▽

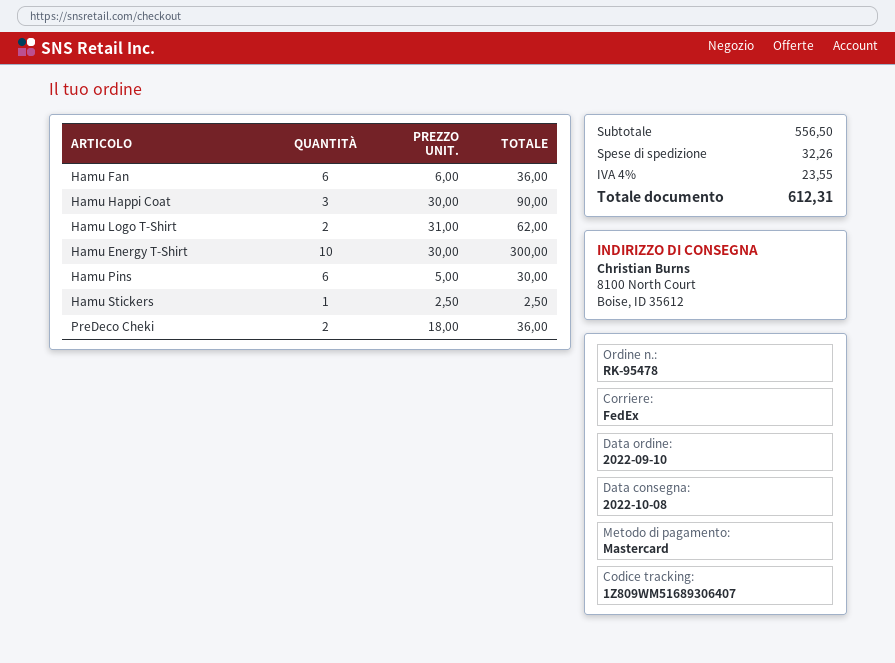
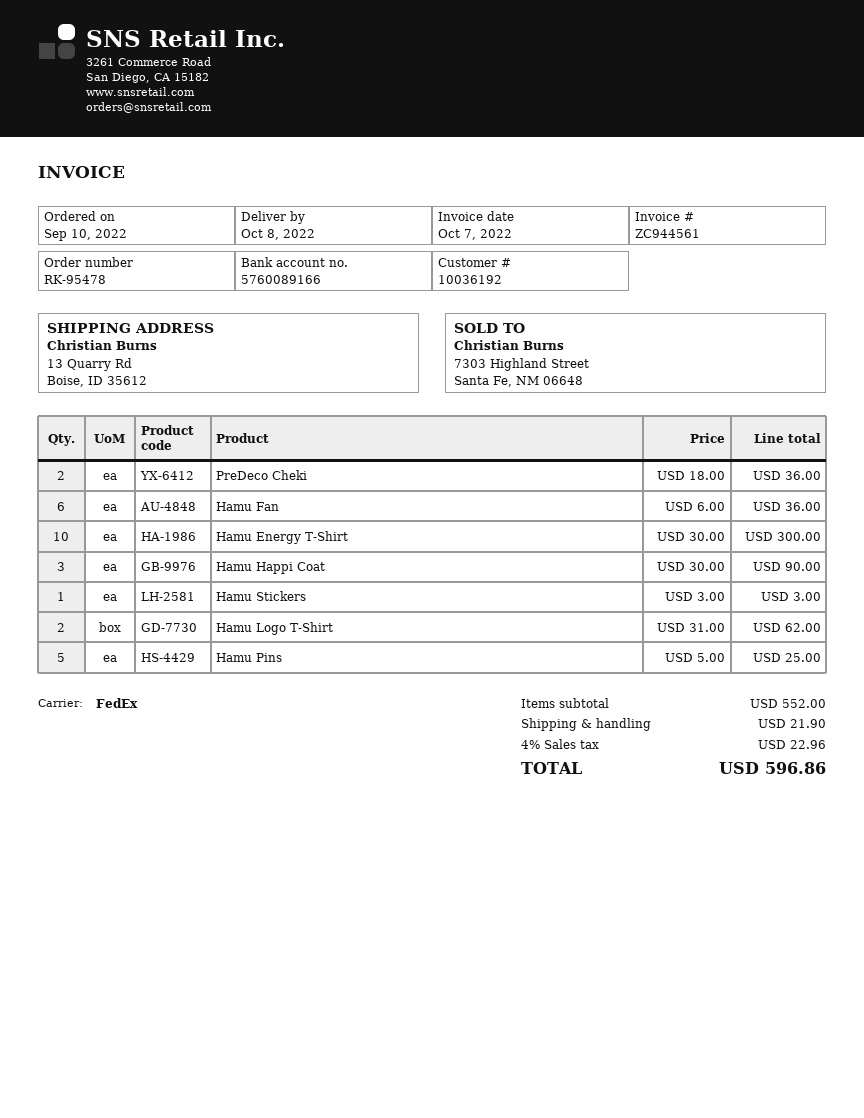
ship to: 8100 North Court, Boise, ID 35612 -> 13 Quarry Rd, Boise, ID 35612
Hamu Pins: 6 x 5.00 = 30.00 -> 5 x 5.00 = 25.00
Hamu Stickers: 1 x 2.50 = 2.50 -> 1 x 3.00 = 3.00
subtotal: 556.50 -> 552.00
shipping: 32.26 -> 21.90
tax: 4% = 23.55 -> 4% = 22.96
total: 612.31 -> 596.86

△

## Work to complete
Quote all the records verbatim, dropping any pictures from your copy.

## Result of the task
ship to: 8100 North Court, Boise, ID 35612 -> 13 Quarry Rd, Boise, ID 35612
Hamu Pins: 6 x 5.00 = 30.00 -> 5 x 5.00 = 25.00
Hamu Stickers: 1 x 2.50 = 2.50 -> 1 x 3.00 = 3.00
subtotal: 556.50 -> 552.00
shipping: 32.26 -> 21.90
tax: 4% = 23.55 -> 4% = 22.96
total: 612.31 -> 596.86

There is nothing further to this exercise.